Sunday, April 17, 2005

Think

In today's New York Times, Barbara Whitaker writes about the first results from the new and improved Scholastic Aptitude Test, administered by the College Board in the United States. Until recently, the SAT consisted of two equal parts: reading and math. Each section, scored out of a possible 800 points and graded electronically, was worth 800 points. The new portion, blogging writing, is also scored out of 800, and includes an essay worth 25% of one's final score.
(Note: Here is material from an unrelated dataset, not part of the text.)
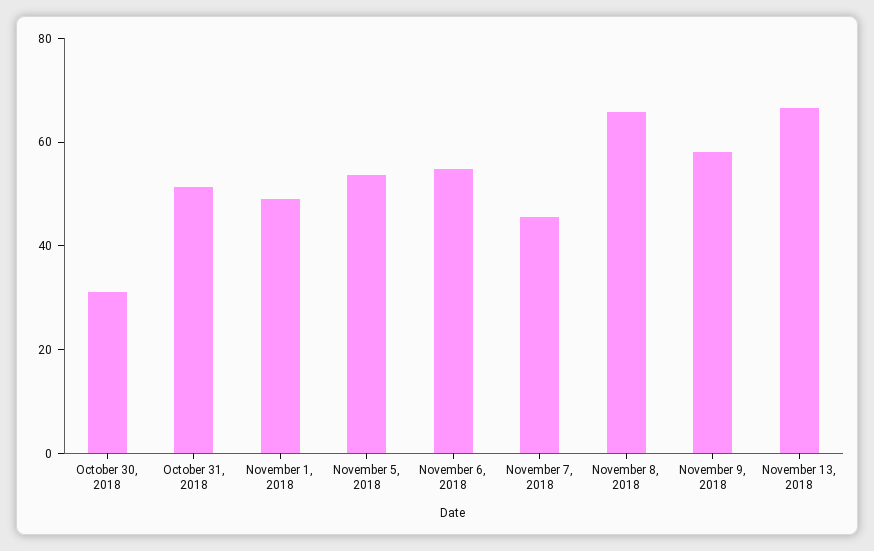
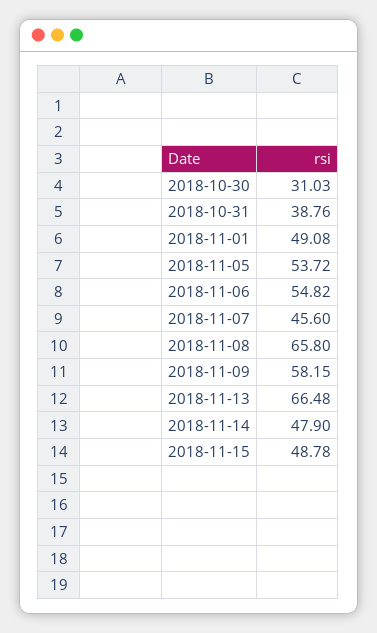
October 31, 2018: 50 -> 38.76
2018-11-14: none -> 47.9
2018-11-15: none -> 48.78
Whitaker, I think, makes too much of a deal about the newness of the SAT - students who took it seem to be unimpressed with the notion that the writing component was being administered for the first on them. (So much for progress, I suppose.) Presumably, Kaplan and all those other SAT consultants will require a couple of more years to fine-tune their preparatory materials. In the meantime, a whole bunch of not-quite-college-bound students decided to use the good ol' five-paragraph essay format (Kevin Drum gives it the treatment it deserves here) to guarantee a spot in the mediocre middle. Let's also presume that this group of students overlaps considerably with what can only be another bloated bunch who share the thoughts of one Anya Kanflo, who told Whitaker, "It's difficult to know how they graded the essay, since it's the only part of the test not done through a machine.... There's always going to be a certain amount of bias on the part of the grader, even though there are two readers." (For the record, Anya supports the new section of the test: "You can't fake good writing. If you can't write a complete sentence, that's going to show, and I think that's a good thing for colleges to know." She scored a 9/12 on her essay.)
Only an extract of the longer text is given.